══ Given entries ══

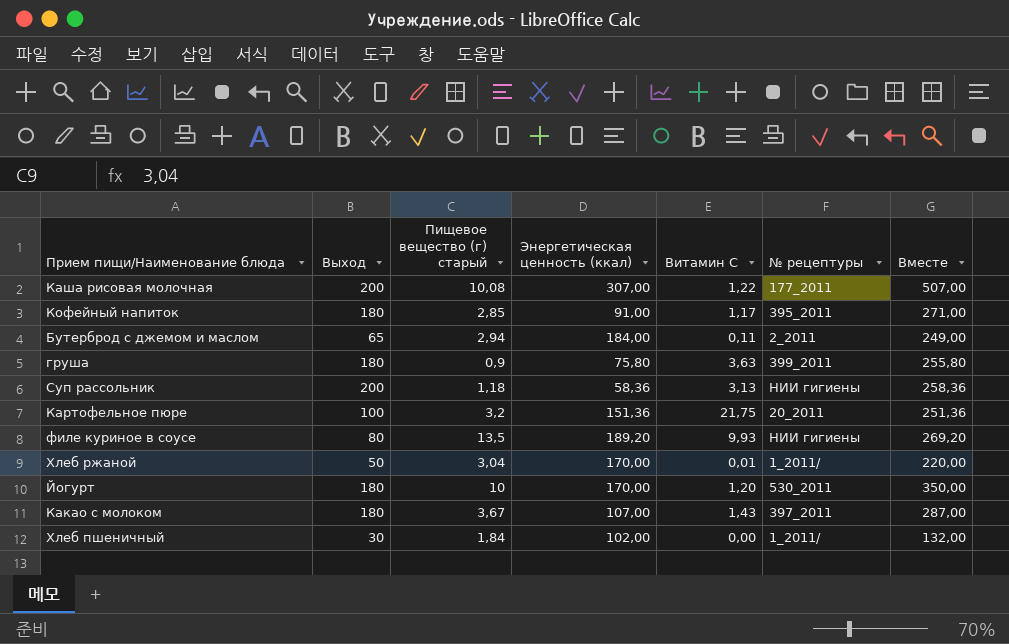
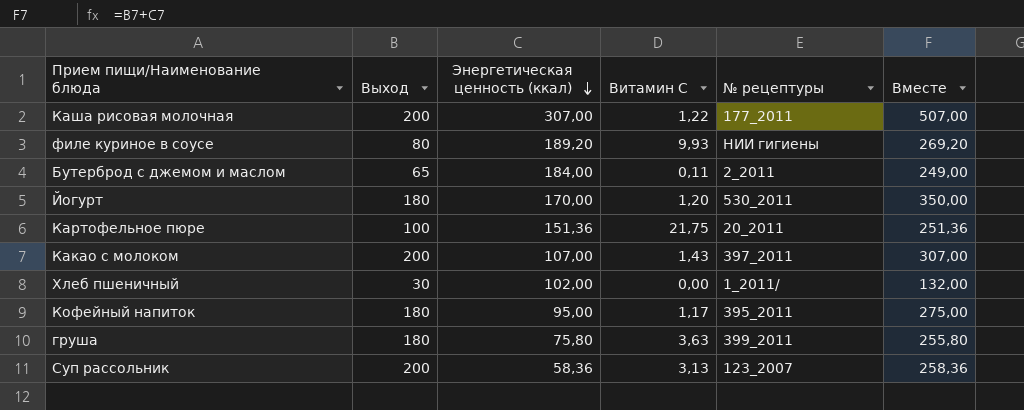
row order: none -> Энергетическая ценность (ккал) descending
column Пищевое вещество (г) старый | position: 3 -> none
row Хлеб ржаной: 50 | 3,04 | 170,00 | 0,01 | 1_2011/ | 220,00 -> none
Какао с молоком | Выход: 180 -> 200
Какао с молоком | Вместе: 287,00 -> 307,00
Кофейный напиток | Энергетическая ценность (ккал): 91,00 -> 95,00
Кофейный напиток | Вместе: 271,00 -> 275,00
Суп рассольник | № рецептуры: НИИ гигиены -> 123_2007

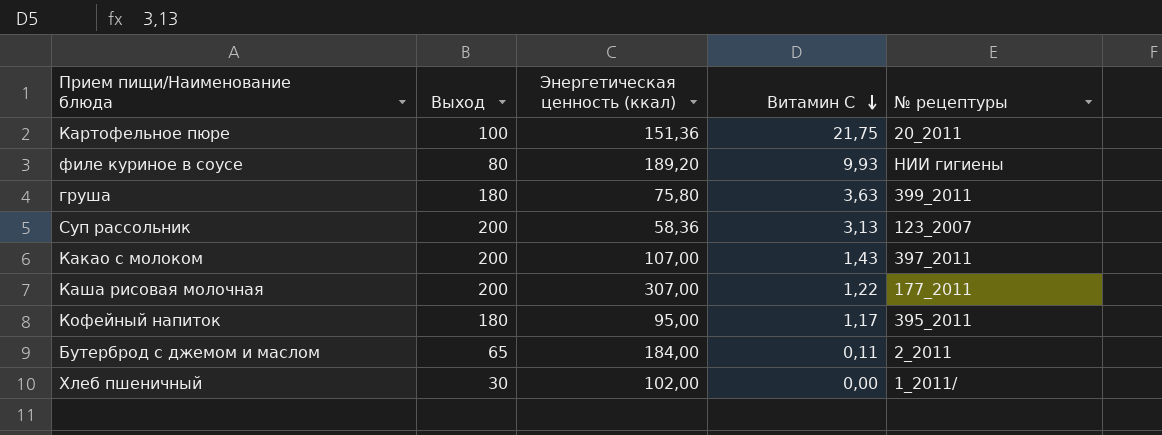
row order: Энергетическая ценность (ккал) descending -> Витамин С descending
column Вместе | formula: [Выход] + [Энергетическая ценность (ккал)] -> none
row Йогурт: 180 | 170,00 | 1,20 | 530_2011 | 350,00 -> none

═══

■ What is needed:
The lines from the one containing "column Пищевое вещество" through the end of the data above are to be copied exactly, both ends included, and pictures are to be omitted.

■ The answer:
column Пищевое вещество (г) старый | position: 3 -> none
row Хлеб ржаной: 50 | 3,04 | 170,00 | 0,01 | 1_2011/ | 220,00 -> none
Какао с молоком | Выход: 180 -> 200
Какао с молоком | Вместе: 287,00 -> 307,00
Кофейный напиток | Энергетическая ценность (ккал): 91,00 -> 95,00
Кофейный напиток | Вместе: 271,00 -> 275,00
Суп рассольник | № рецептуры: НИИ гигиены -> 123_2007

row order: Энергетическая ценность (ккал) descending -> Витамин С descending
column Вместе | formula: [Выход] + [Энергетическая ценность (ккал)] -> none
row Йогурт: 180 | 170,00 | 1,20 | 530_2011 | 350,00 -> none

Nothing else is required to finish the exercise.